Average: 2.7 API calls per successful extraction. With JSON prompting + response_format: Send prompt → get guaranteed JSON → Parse → works. Average: 1.0 calls. That’s a 63% reduction in API calls before token savings. Combined with schema efficiency: 73% total cost cut. 平均每次成功提取需要 2.7 次 API 调用。而使用 JSON Prompting + response_format:发送提示词 → 获得保证的 JSON → 解析 → 成功。平均只需 1.0 次调用。在计算 Token 节省之前,API 调用次数就减少了 63%。结合模式效率,总成本降低了 73%。

The reasoning token trap

推理 Token 的陷阱

Here’s what nobody tells you about “thinking models” (o1, Claude 3.7, Gemini 2.0): When you enable reasoning, you’re billed for internal thoughts at input rates. I pasted 500K tokens of codebase for analysis. The model used 187K “reasoning tokens” to think about it. My bill: $18.40 for thinking, $15 for the answer. JSON prompting forces deterministic reasoning. The model doesn’t “think” in prose—it maps directly to your schema. My reasoning token usage dropped 81%. 关于“推理模型”(如 o1, Claude 3.7, Gemini 2.0),没人告诉你的是:当你启用推理功能时,系统会按输入费率对内部思考过程收费。我粘贴了 50 万个 Token 的代码库进行分析,模型使用了 18 万 7 千个“推理 Token”来思考。我的账单是:思考花费 18.40 美元,回答花费 15 美元。JSON Prompting 强制进行确定性推理。模型不会用散文去“思考”,而是直接映射到你的模式。我的推理 Token 使用量下降了 81%。

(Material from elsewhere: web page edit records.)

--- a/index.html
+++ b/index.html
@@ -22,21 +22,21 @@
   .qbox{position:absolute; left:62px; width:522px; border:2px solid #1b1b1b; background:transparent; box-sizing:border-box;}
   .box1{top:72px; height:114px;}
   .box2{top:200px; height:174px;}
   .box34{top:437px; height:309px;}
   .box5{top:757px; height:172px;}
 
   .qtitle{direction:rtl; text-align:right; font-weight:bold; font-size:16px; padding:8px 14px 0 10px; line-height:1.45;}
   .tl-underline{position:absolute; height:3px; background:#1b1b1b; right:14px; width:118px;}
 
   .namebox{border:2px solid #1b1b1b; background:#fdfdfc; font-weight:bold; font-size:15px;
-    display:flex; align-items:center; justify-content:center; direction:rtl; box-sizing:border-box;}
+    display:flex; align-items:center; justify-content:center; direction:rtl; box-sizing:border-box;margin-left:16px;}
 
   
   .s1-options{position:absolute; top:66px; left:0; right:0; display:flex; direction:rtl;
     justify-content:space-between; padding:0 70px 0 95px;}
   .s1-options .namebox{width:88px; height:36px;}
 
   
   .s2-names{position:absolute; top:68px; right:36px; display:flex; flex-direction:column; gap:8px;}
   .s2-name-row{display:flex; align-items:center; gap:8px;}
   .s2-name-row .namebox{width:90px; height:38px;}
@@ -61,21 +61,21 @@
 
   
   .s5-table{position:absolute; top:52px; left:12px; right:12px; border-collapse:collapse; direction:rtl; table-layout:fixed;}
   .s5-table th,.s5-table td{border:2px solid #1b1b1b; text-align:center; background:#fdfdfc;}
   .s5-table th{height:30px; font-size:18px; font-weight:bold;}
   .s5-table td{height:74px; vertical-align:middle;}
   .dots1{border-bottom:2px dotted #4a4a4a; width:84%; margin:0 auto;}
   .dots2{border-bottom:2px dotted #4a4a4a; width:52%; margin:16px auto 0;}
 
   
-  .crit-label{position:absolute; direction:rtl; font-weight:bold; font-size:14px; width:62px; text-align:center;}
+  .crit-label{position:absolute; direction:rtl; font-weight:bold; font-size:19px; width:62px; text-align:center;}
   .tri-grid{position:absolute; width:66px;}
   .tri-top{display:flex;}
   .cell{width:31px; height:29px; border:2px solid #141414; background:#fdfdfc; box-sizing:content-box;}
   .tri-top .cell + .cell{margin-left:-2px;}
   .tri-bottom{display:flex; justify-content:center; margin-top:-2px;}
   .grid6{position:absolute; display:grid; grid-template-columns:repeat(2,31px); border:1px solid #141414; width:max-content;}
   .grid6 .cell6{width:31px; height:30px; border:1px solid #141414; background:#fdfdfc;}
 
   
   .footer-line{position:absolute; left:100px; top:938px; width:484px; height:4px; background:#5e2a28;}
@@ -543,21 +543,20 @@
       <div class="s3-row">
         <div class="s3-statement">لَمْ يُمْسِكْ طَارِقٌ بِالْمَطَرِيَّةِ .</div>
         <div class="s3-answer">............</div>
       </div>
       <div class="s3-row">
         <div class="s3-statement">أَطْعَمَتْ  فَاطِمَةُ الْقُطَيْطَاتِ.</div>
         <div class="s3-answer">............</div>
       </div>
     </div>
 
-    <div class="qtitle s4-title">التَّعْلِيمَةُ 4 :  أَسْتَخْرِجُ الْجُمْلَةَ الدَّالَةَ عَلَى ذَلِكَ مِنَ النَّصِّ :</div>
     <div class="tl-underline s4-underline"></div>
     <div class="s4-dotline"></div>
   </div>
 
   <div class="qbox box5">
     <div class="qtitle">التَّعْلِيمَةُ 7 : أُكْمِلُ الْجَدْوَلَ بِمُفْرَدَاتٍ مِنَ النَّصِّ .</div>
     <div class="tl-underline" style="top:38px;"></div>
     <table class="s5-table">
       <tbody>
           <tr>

Migration: 3 files changed

迁移:只需修改 3 个文件

  • Step 1: Define schemas (schemas.js)
  • Step 2: Create prompt builder (prompt.js)
  • Step 3: Update API calls (set temperature: 0 for determinism)
  • 第一步: 定义模式 (schemas.js)
  • 第二步: 创建提示词构建器 (prompt.js)
  • 第三步: 更新 API 调用(设置 temperature: 0 以确保确定性)

The results after 21 days

21 天后的结果

MetricBeforeAfterChange
Avg tokens/call1,240820-34%
Parse failures23%0%-100%
Avg calls/task2.71.0-63%
Monthly cost$4,100$1,107-73%
P95 latency2.3s1.1s-52%
指标之前之后变化
平均 Token/调用1,240820-34%
解析失败率23%0%-100%
平均调用/任务2.71.0-63%
月度成本$4,100$1,107-73%
P95 延迟2.3s1.1s-52%

Bonus: Our error rate dropped from 1.2% to 0.03%. Support tickets about “AI acting weird” went to zero. 额外收获:我们的错误率从 1.2% 降至 0.03%。关于“AI 表现异常”的工单数量降至零。

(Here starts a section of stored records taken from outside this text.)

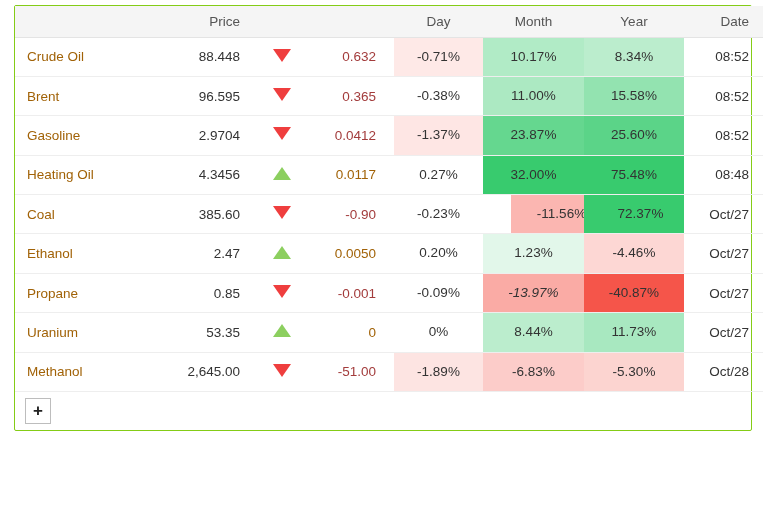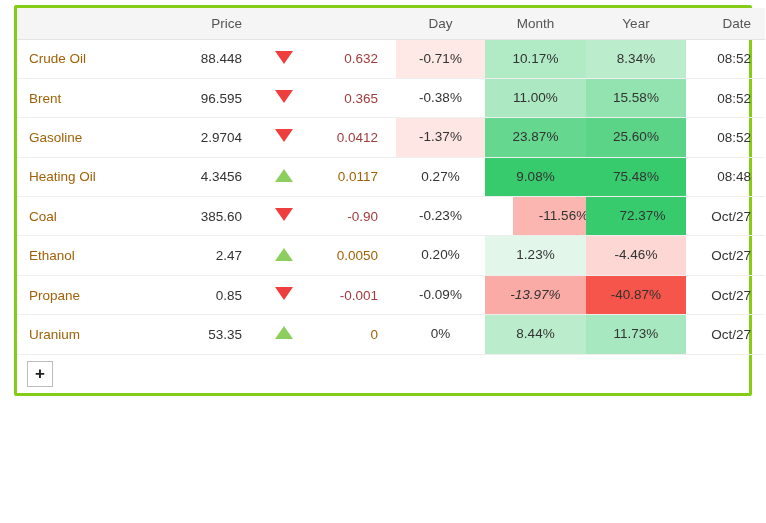--- a/index.html
+++ b/index.html
@@ -9,21 +9,21 @@
     font-family:"Liberation Sans","DejaVu Sans",sans-serif;
     -webkit-font-smoothing:antialiased;
     overflow:hidden;
   }
   #app{position:relative;width:766px;height:523px;}
 
   .panel{
     position:absolute;
     left:14px; top:5px;
     width:738px;
-    border:3px solid #84cc16;
+    border:1px solid #84cc16;
     border-radius:2px;
     background:#fff;
     box-sizing:border-box;
   }
 
   table.quotes{
     width:100%;
     border-collapse:collapse;
     table-layout:fixed;
     font-size:13.5px;
@@ -180,21 +180,21 @@
           </tr>
           <tr>
             <td class="col-name cell-name">Heating Oil</td>
             <td class="col-price cell-price">4.3456</td>
             <td class="col-arrow"><span class="arrow up"></span></td>
             <td class="col-change cell-change up">0.0117</td>
             <td class="col-day">
               <span class="heat" style="background: transparent;">0.27%</span>
             </td>
             <td class="col-month">
-              <span class="heat" style="background: rgba(34, 197, 94, 0.9);">9.08%</span>
+              <span class="heat" style="background: rgba(34, 197, 94, 0.9);">32.00%</span>
             </td>
             <td class="col-year">
               <span class="heat" style="background: rgba(34, 197, 94, 0.9);">75.48%</span>
             </td>
             <td class="col-date">08:48</td>
           </tr>
           <tr>
             <td class="col-name cell-name">Coal</td>
             <td class="col-price cell-price">385.60</td>
             <td class="col-arrow"><span class="arrow down"></span></td>
@@ -251,19 +251,35 @@
               <span class="heat" style="background: transparent;">0%</span>
             </td>
             <td class="col-month">
               <span class="heat" style="background: rgba(34, 197, 94, 0.31);">8.44%</span>
             </td>
             <td class="col-year">
               <span class="heat" style="background: rgba(34, 197, 94, 0.392);">11.73%</span>
             </td>
             <td class="col-date">Oct/27</td>
           </tr>
+          <tr>
+            <td class="col-name cell-name">Methanol</td>
+            <td class="col-price cell-price">2,645.00</td>
+            <td class="col-arrow"><span class="arrow down"></span></td>
+            <td class="col-change cell-change down">-51.00</td>
+            <td class="col-day">
+              <span class="heat" style="background: rgba(244, 67, 54, 0.145);">-1.89%</span>
+            </td>
+            <td class="col-month">
+              <span class="heat" style="background: rgba(244, 67, 54, 0.27);">-6.83%</span>
+            </td>
+            <td class="col-year">
+              <span class="heat" style="background: rgba(244, 67, 54, 0.23);">-5.30%</span>
+            </td>
+            <td class="col-date">Oct/28</td>
+          </tr>
           <tr class="addrow">
             <td colspan="8"><button class="add-btn">+</button></td>
           </tr>
         </tbody>
     </table>
   </div>
 </div>
 
 </body></html>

When NOT to use JSON prompting

何时不应使用 JSON Prompting

  • Creative writing (you want the fluff)
  • Exploratory analysis (you want reasoning prose)
  • Customer-facing chat (humans like “please”)
  • 创意写作(你需要那些修饰词)
  • 探索性分析(你需要推理过程的叙述)
  • 面向客户的聊天(人类喜欢“请”这样的礼貌用语)

For everything else—data extraction, classification, transformation, API-like tasks—JSON prompting is highly effective. 对于其他所有任务——数据提取、分类、转换、类 API 任务——JSON Prompting 都非常有效。

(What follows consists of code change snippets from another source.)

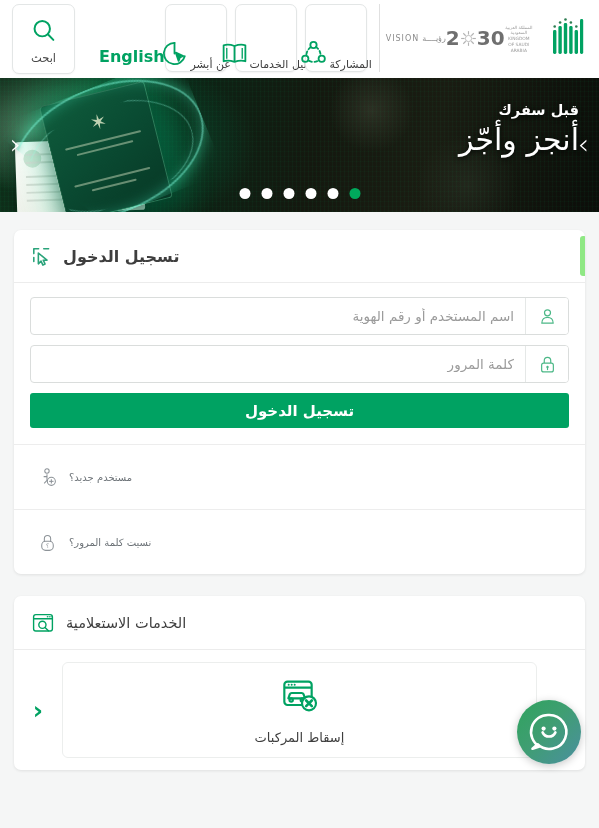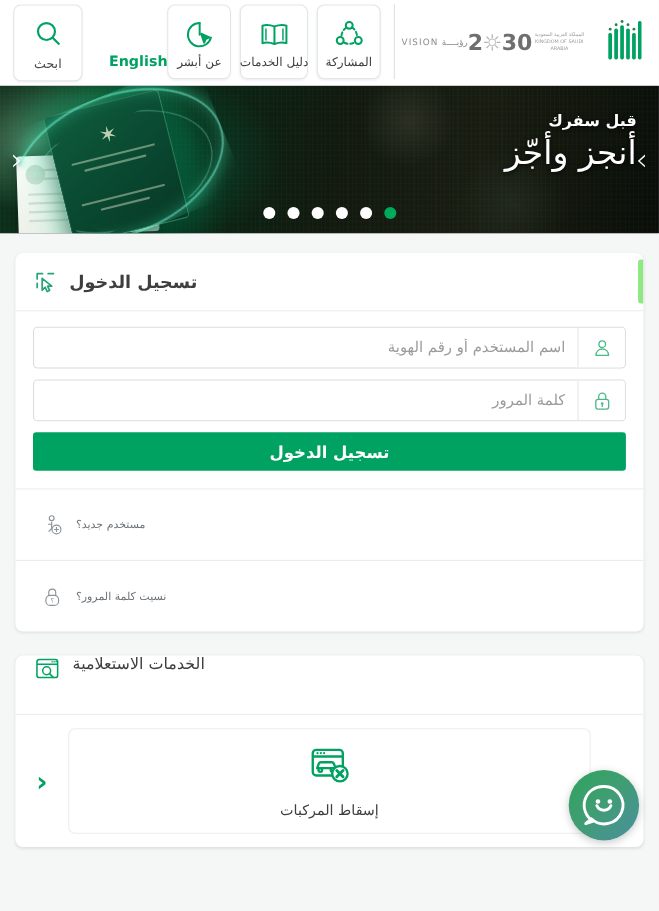--- a/index.html
+++ b/index.html
@@ -42,21 +42,21 @@
   .tile-ico { height: 36px; display: flex; align-items: center; justify-content: center; }
   .tile-lbl {
     font-size: 11.5px;
     color: #4a4a4a;
     direction: rtl;
     white-space: nowrap;
     letter-spacing: -0.1px;
   }
   .lang-link {
     margin-left: 24px;
-    font-size: 13px;
+    font-size: 16px;
     font-weight: bold;
     color: #00a262;
     align-self: center;
     margin-top: 34px;
     cursor: pointer;
   }
   .hdr-right {
     margin-left: auto;
     display: flex;
     align-items: flex-start;
@@ -64,22 +64,21 @@
     padding-right: 8px;
     padding-top: 4px;
   }
   .nav-tile {
     width: 62px;
     height: 68px;
     border: 1px solid #e3e6e6;
     border-radius: 7px;
     background: #fff;
     display: flex;
-    flex-direction: column;
-    align-items: center;
+    align-items: flex-end;
     justify-content: center;
     gap: 1px;
     box-shadow: 0 1px 2px rgba(0,0,0,0.05);
   }
   .nav-tile .tile-lbl { font-size: 11px; color: #3f3f3f; }
 
   .vision-logo {
     display: flex; flex-direction: row; align-items: center;
     justify-content: center; height: 68px; padding: 0 6px;
     border-left: 1px solid #e0e0e0; margin-left: 4px;
@@ -220,21 +219,21 @@
   }
   .link-row {
     height:65px; display:flex; align-items:center; justify-content:flex-end;
     gap:9px; padding: 0 20px; border-top:1px solid #ededed; cursor:pointer;
   }
   .link-row:first-of-type { border-top:1px solid #ececec; }
   .link-lbl { font-size:10px; color:#6c7277; }
 
   .card2 { margin-top: 22px; }
   .card2-head {
-    height:54px; display:flex; align-items:flex-start; justify-content:flex-end;
+    height:54px; display:flex; align-items:center; justify-content:flex-end;
     gap:10px; padding: 0 16px; border-bottom:1px solid #ececec;
   }
   .card2-title { font-size:14.5px; color:#3e3e3e; }
 
   .svc-area { position:relative; height:120px; display:flex; align-items:stretch; }
   .svc-arrow {
     width:48px; display:flex; align-items:center; justify-content:center;
     font-size:25px; font-weight:bold; cursor:pointer; user-select:none;
   }
   .svc-prev { color:#00a262; }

The stack is deterministic

技术栈是确定性的

The era of “prompt engineering as conversation” is shifting. We are entering a phase where prompt engineering functions more like API design. Your prompts are schemas. Your LLMs are functions. Your costs are predictable. Start with one endpoint this week and measure the before/after. “将提示词工程视为对话”的时代正在过去。我们正在进入一个提示词工程更像 API 设计的阶段。你的提示词就是模式,你的 LLM 就是函数,你的成本是可预测的。本周先从一个端点开始,测量一下前后的变化吧。